I live in a world of mixed feelings over my jewish identity, I balance a desire to re-learn my hebrew and reconnect with my people, and a deep hatred and resentment for my people who I feel have turned the other cheek while the Israeli government puts Palestinians into ghettos...
WE CAME FROM GHETTOS, from spain to germany to poland to russia, we came from ghettos, our people have been locked up and pushed out, disenfranchised for 2000 years, and yet, as soon as we get the upper hand we turn around and lock innocent people up behind big thick walls designed not to protect or help them, but to "save" us from them. We have turned our backs on members of the human race, and the words that come out of our mouths echo the sentiments of the third reich.

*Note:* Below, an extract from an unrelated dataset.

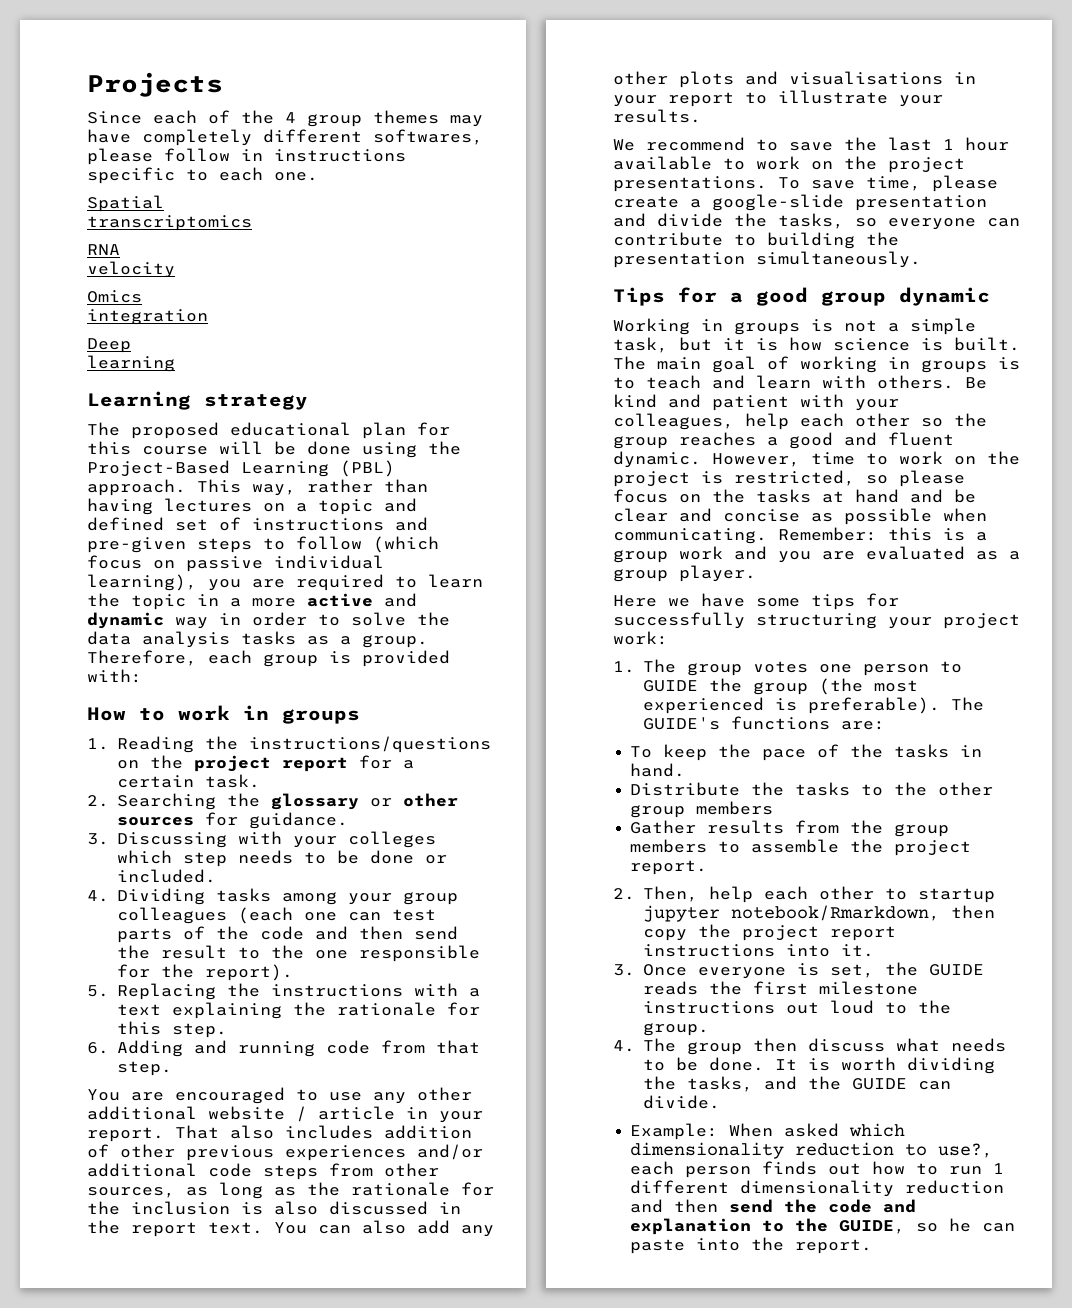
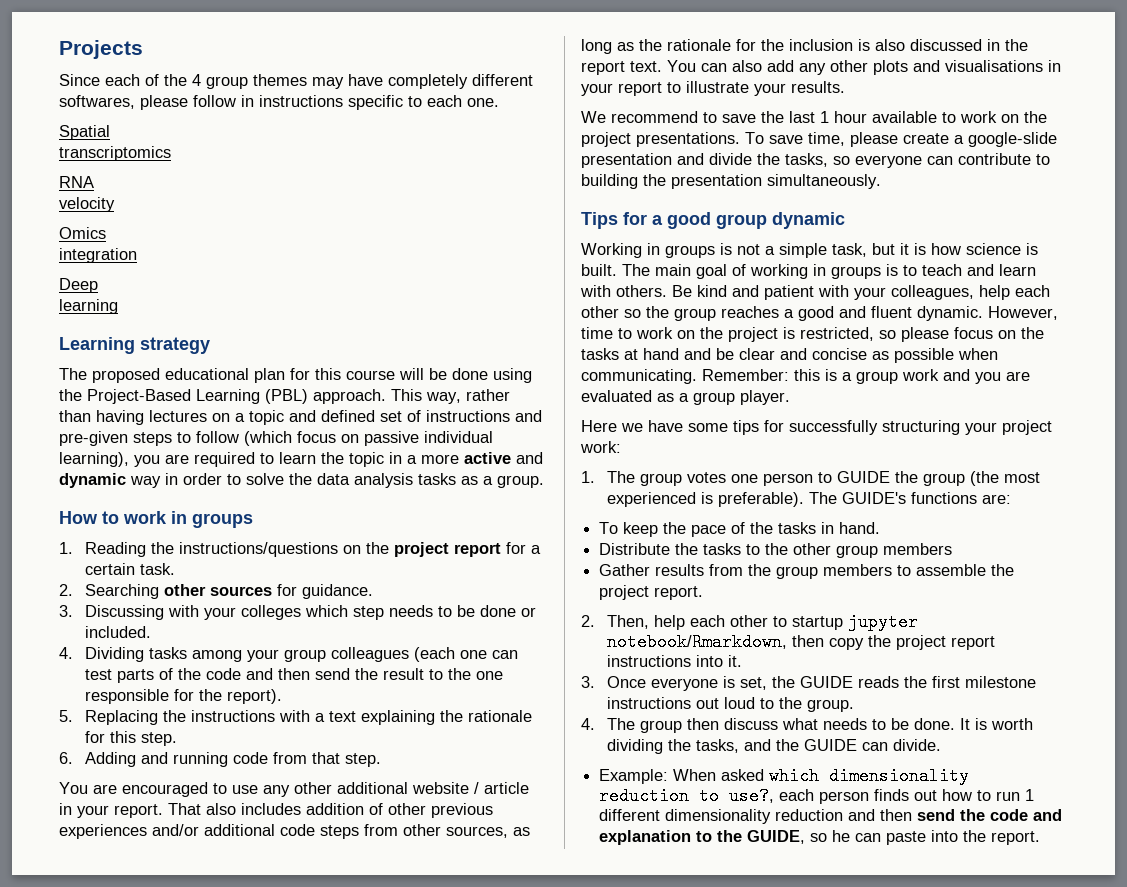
[87,650,450,667] [87,669,142,683] Therefore, each group is provided with: -> (544, 481) none
[226,793,392,810] the glossary or -> (160, 591) none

When we learned about the Holocaust in hebrew school we read about the Sneetches, the sneetches is a classic Dr Suess book about the division between the plain belly sneetches and the star belly sneetches. In the end, after capitalist driven exploitation they learn that it doesn't matter if you have a plain belly or a start belly, that all sneetches are the "best on the beaches". So I learned that money talks and all people are equal, and divestment (no matter the statement an administration makes) talks, and divestment matters. And because I am a jew, and because I grew up with "jewish" values, I signed the petition for Hampshire College to divest from the occupation in Israel. And because I am a jew, I am extremely proud of my institution for divesting.